First, you may want to look at the sky chart I made many months ago as it directly answers your question: Terrestrial Exoplanet Skies – I've Built a Visual Sky Chart. Is it Correct?
Referencing that chart, it will probably look more similar to earth's sky than you would supposed. You're describing an atmospheric composition that is very earth-like. The biggest difference would probably be the low-atmospheric pressure. It would be like standing on a mountain-top on Earth (but more so) where the sky colors are noticeably darker due to less scattering of light. So all your colors will be darker (the sky will be less "bright" in color). The general principle is: Lower pressure darker colors, higher pressure more muted, "whited out" colors.
The other big difference is the red dwarf. You haven't specified what class of red dwarf (and this really matters) so I'll say that your sky would almost certainly be less blue (more white/grey component) than Earth's sky. This is due to less long-wavelength light reaching the surface. Though contrary to popular perception red dwarf light is still whitish light, it's just has less blue and more red wavelengths than Earth sunlight. If it's a really dim red dwarf (like an M8) your sky might take on a somewhat orange/brown tinge even at noon (due to sever lack of longer-wavelength light).
Noon: A darker, greyish-blue (maybe brownish-orange) at zenith getting whiter/grey towards the horizon. The sky overall is much darker in color than Earth's.

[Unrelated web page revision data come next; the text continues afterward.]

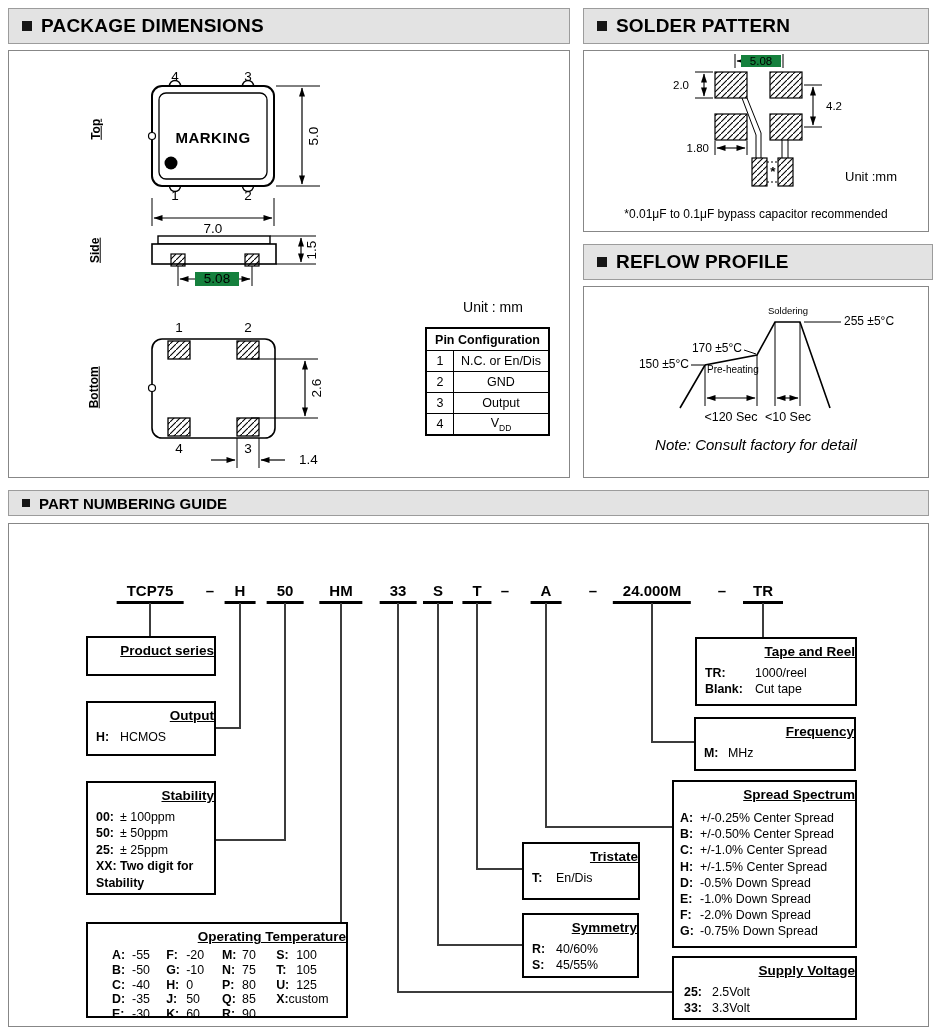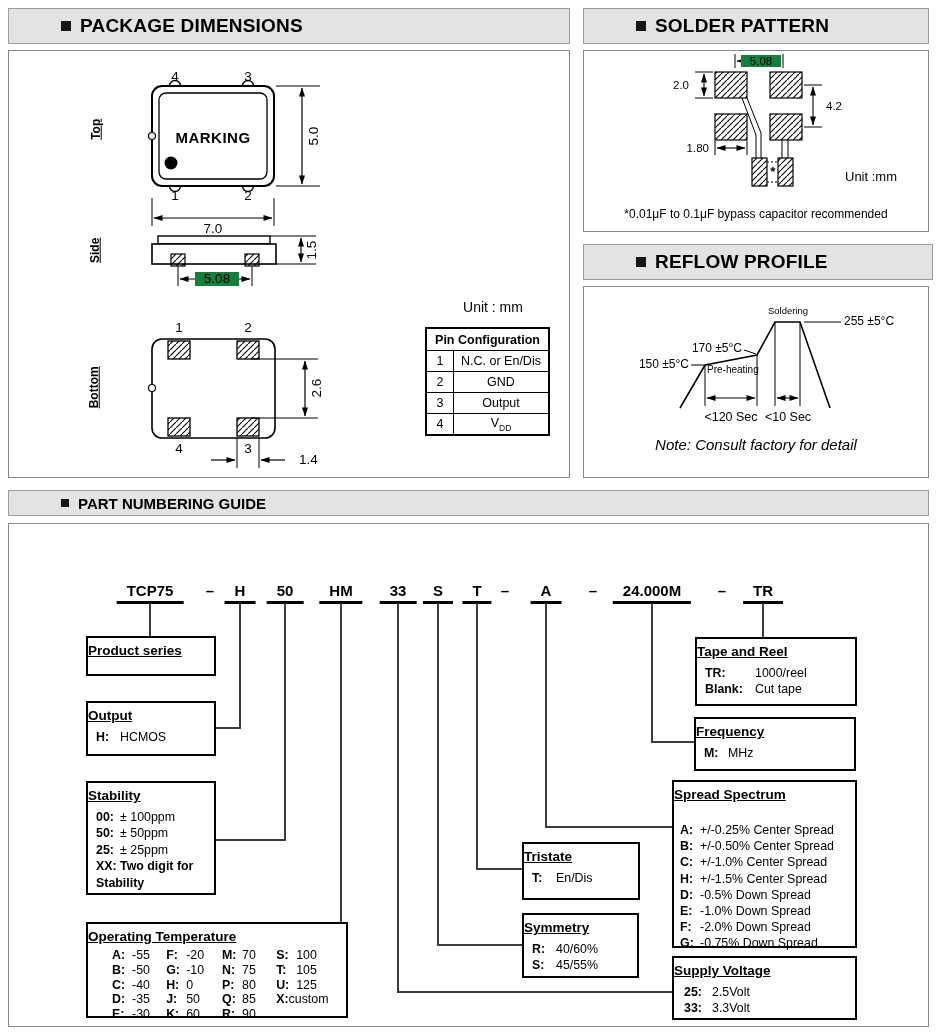--- a/index.html
+++ b/index.html
@@ -1,20 +1,20 @@
 <!DOCTYPE html>
 <html><head>
 <meta charset="utf-8">
 <style>
   html,body{margin:0;padding:0;background:#fff;}
   .page{position:relative;width:937px;height:1035px;background:#fff;
         font-family:"Liberation Sans","DejaVu Sans",sans-serif;color:#000;overflow:hidden;}
   .panel{position:absolute;}
   .phead{position:absolute;left:0;top:0;right:0;background:#e3e3e3;border:1px solid #9c9c9c;
-         display:flex;align-items:center;font-weight:bold;box-sizing:border-box;padding-left:39px;}
+         display:flex;align-items:center;font-weight:bold;box-sizing:border-box;}
   .phead.big{height:36px;font-size:19px;letter-spacing:.2px;}
   .phead.small{height:26px;font-size:15px;}
   .sq{width:10px;height:10px;background:#161616;margin:0 9px 0 13px;flex:0 0 auto;}
   .phead.small .sq{width:8px;height:8px;}
   .pbody{position:absolute;background:#fff;border:1.5px solid #878787;box-sizing:border-box;}
   .lbl{position:absolute;font-size:13.5px;white-space:nowrap;line-height:1.05;}
   .c{text-align:center;}
   .r{text-align:right;}
   .rot{transform:rotate(-90deg);transform-origin:center;}
   .viewlbl{font-size:12px;font-weight:bold;text-decoration:underline;}
@@ -31,28 +31,28 @@
   .pintbl td.pn{width:26px;}
   .pintbl td.fn{width:94px;}
   .pintbl sub{font-size:8.5px;}
   
   .seg{position:absolute;top:92px;transform:translateX(-50%);font-size:15px;font-weight:bold;
        border-bottom:3px solid #000;padding:0 10px 2px;white-space:nowrap;}
   .dashseg{position:absolute;top:92px;transform:translateX(-50%);font-size:15px;font-weight:bold;}
   .vline{position:absolute;width:2px;background:#3c3c3c;}
   .hline{position:absolute;height:2px;background:#3c3c3c;}
   .pnbox{position:absolute;border:2px solid #000;background:#fff;box-sizing:border-box;}
-  .bt{font-weight:bold;text-decoration:underline;text-align:left;font-size:13.5px;margin-top:5px;}
+  .bt{font-weight:bold;text-decoration:underline;text-align:right;font-size:13.5px;margin-top:5px;}
   .bi{font-size:12.4px;line-height:16.4px;padding-left:8px;white-space:nowrap;}
   .bi b{display:inline-block;min-width:24px;}
   .bi.first{margin-top:6px;}
   .tape .bi b{min-width:50px;}
   .spreadbox .bi{line-height:16.2px;padding-left:6px;}
   .spreadbox .bi b{min-width:20px;}
-  .spreadbox .bt{margin-bottom:20px;}
+  .spreadbox .bt{margin-bottom:8px;}
   .otcols{display:flex;padding-left:24px;margin-top:4px;}
   .otcol .bi{font-size:12.4px;line-height:14.8px;padding-left:0;}
   .otcol .bi b{min-width:20px;}
   .boldline{font-weight:bold;}
   svg{position:absolute;left:0;top:0;}
 </style>
 </head>
 <body>
 
 <div class="page">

Sunset/Sunrise: Various colors depending on clouds and other factors (just like on Earth), but in general the spectrum will shift more red towards the setting/rising sun, and the sky on the opposite horizon will likely stay blue-ish but much much darker. Overall the main difference will probably be it's just a darker sky overall (thanks to the low atmospheric pressure).
If you have dust in the atmosphere, certain trace gasses, or other things than that could greatly effect appearance.
As for what it would look like from space... pretty much how Earth looks I suppose. I don't see a reason it would look much different, other than the landforms and oceans taking on a slightly more red-tinge. And I do mean slightly. There is less blue light making it to the surface, but blue light is not absent. It's the difference between a 3000k bulb and a 5000k bulb...noticeable, but not so much that your blues, greens, etc. completely vanish.